Fly Deploy from fly image registry stalling for 20+ minutes

Here is a screenshot of some deploys hanging in CircleCI for 25 minutes. This is not always happening making me think there is something funky going on with deployments.

Not only do we need at least medium machines to use the docker push, its also crushing our CircleCI credit ussages :disappointed_relieved:

(The 3rd deploy that took 4m 17s was also a fly deploy with an image with the same size)

- run:
  name: Deploy to Fly.io
  command: |
    wget -qO- 'https://getfly.fly.dev/linux-x86-64/flyctl.tgz' | tar xz
    ./flyctl auth docker
    docker push registry.fly.io/<< parameters.fly_app_name >>:$CIRCLE_BUILD_NUM
    ./flyctl deploy -i registry.fly.io/<< parameters.fly_app_name >>:$CIRCLE_BUILD_NUM -a << parameters.fly_app_name >> --config << parameters.config_path >> --detach

Will get this checked out, thanks for letting us know.

1 Like

Thanks, it seems it’s taking a very long time to upload, and from the logs it seems to halt uploading for good amount of times before continuing again mid upload.

It just took over 6 minutes to upload 575mb while watching the logs.

I also just deployed like 6 apps from the same repo - all the same image size, some take 1 minute, and most take 8-20 mins.

Yeah
 unfortunately this is probably one of those problems that depends on circumstances, like the surrounding network and disk usage, and likely the network hops between CircleCI and Fly as well, so lots of moving parts here.

I’ll keep and eye on this and maybe do a status script that keeps the registry honest
 but just to set expectations right, even if the Fly registry is running at full speed you might not always see peak performance because the bandwidth depends on both systems (CircleCI and Fly) and the network conditions between them.

Gotcha, I wish the fly remote builders were more stable and faster to build on so we could move some of the final build processes to the local fly network, but whenever using fly builders it gets way worse and deployment success is pretty spotty.

Yeah, we are looking into improving remote builder stability as well. My personal trick is to put the builder app in a corner of the world that’s relatively quiet (I use MAA), but of course you shouldn’t have to do this yourself.

Interesting, we are also working on getting our image sizes down, but regardless I wanted to bring this up.

We also recently “just to get it working” moved from node:alpine to node:latest which bloats the image quite a bit because of internal dns failures connecting to postgres.

Any suggestion for the best possible image for running node apps on fly that need to connect to internal fly apps like postgres?

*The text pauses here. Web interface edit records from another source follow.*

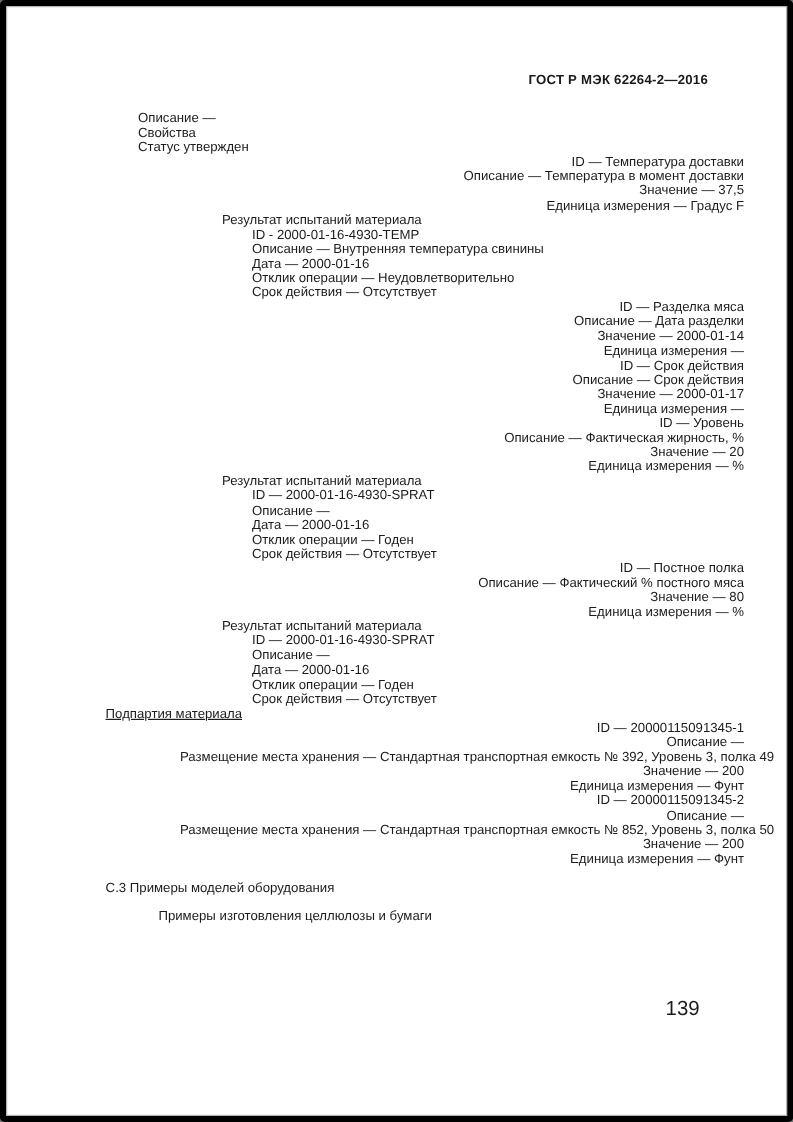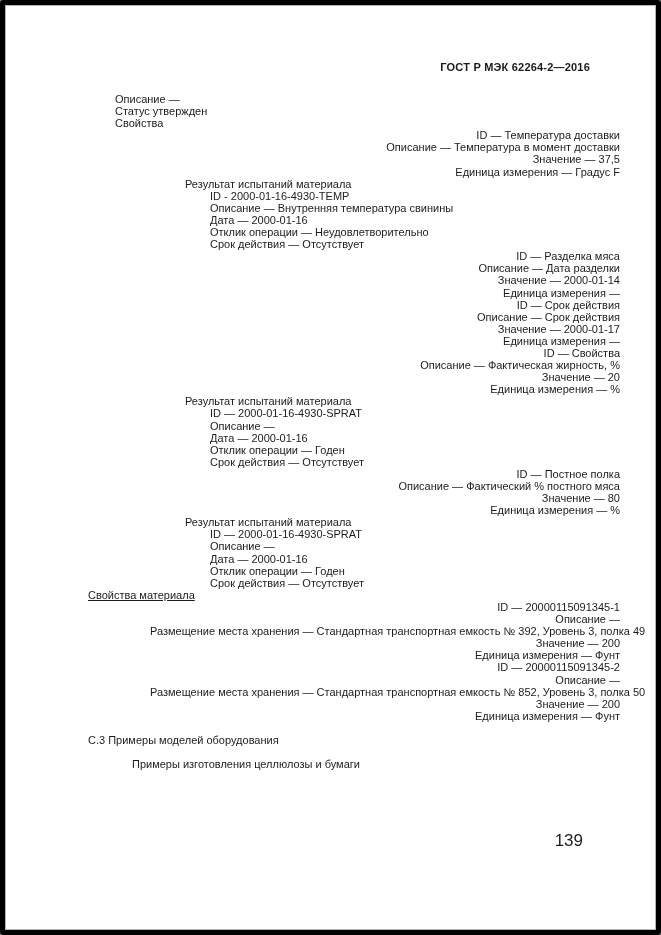--- a/index.html
+++ b/index.html
@@ -71,8 +71,8 @@
   <div class="doc-header">ГОСТ Р МЭК 62264-2—2016</div>
   <div class="doc-body">
       <div class="line indent-1">Описание —</div>
+      <div class="line indent-1">Свойства</div>
       <div class="line indent-1">Статус утвержден</div>
-      <div class="line indent-1">Свойства</div>
       <div class="line indent-2">ID — Температура доставки</div>
       <div class="line indent-2">Описание — Температура в момент доставки</div>
       <div class="line indent-2">Значение — 37,5</div>

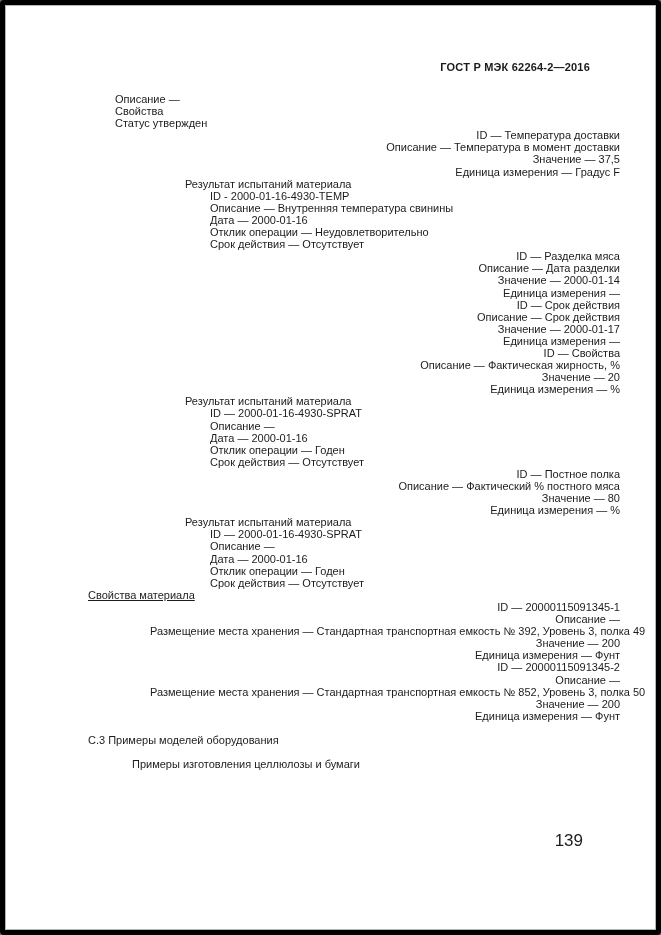--- a/index.html
+++ b/index.html
@@ -91,7 +91,7 @@
       <div class="line indent-2">Описание — Срок действия</div>
       <div class="line indent-2">Значение — 2000-01-17</div>
       <div class="line indent-2">Единица измерения —</div>
-      <div class="line indent-2">ID — Свойства</div>
+      <div class="line indent-2">ID — Уровень</div>
       <div class="line indent-2">Описание — Фактическая жирность, %</div>
       <div class="line indent-2">Значение — 20</div>
       <div class="line indent-2">Единица измерения — %</div>

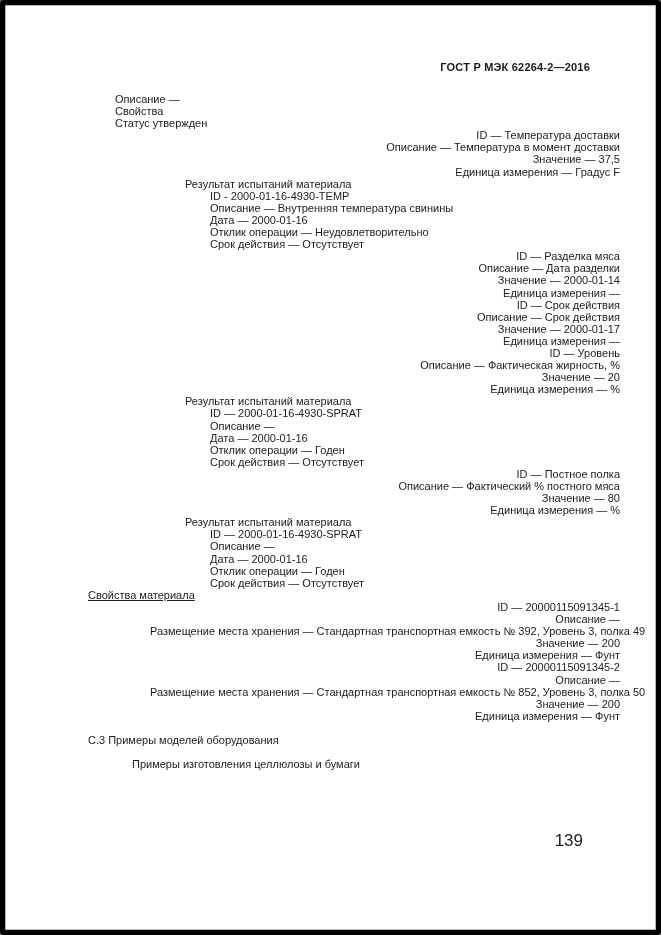--- a/index.html
+++ b/index.html
@@ -111,7 +111,7 @@
       <div class="line indent-4">Дата — 2000-01-16</div>
       <div class="line indent-4">Отклик операции — Годен</div>
       <div class="line indent-4">Срок действия — Отсутствует</div>
-      <div class="line indent-0 underline">Свойства материала</div>
+      <div class="line indent-0 underline">Подпартия материала</div>
       <div class="line indent-2">ID — 20000115091345-1</div>
       <div class="line indent-2">Описание —</div>
       <div class="line indent-2">Размещение места хранения — Стандартная транспортная емкость № 392, Уровень 3, полка 49</div>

Let me ask around. Alpine seems to have known bugs on Fly so that’s definitely out, but just :latest does tend to be gigantic and bloated. With node specifically you can’t do a separate build step and copy an executable to a scratch type minimal image, so this is a little difficult. The -slim image is a bit smaller, but will need testing for sure. It might work well if you have no native compilation happing in any of your node_modules that uses a package that’s stripped out.

1 Like

Sounds good, that would br great.

Also, we are currently doing mostly “everything” on circle before deploying to Fly (ie. building typescript, generating prisma client, etc) then finally building the docker image and pushing it to your registry before deploying that registry. Should we look into moving these build commands into the dockerfile using multi-stage builders (build vs runtime)?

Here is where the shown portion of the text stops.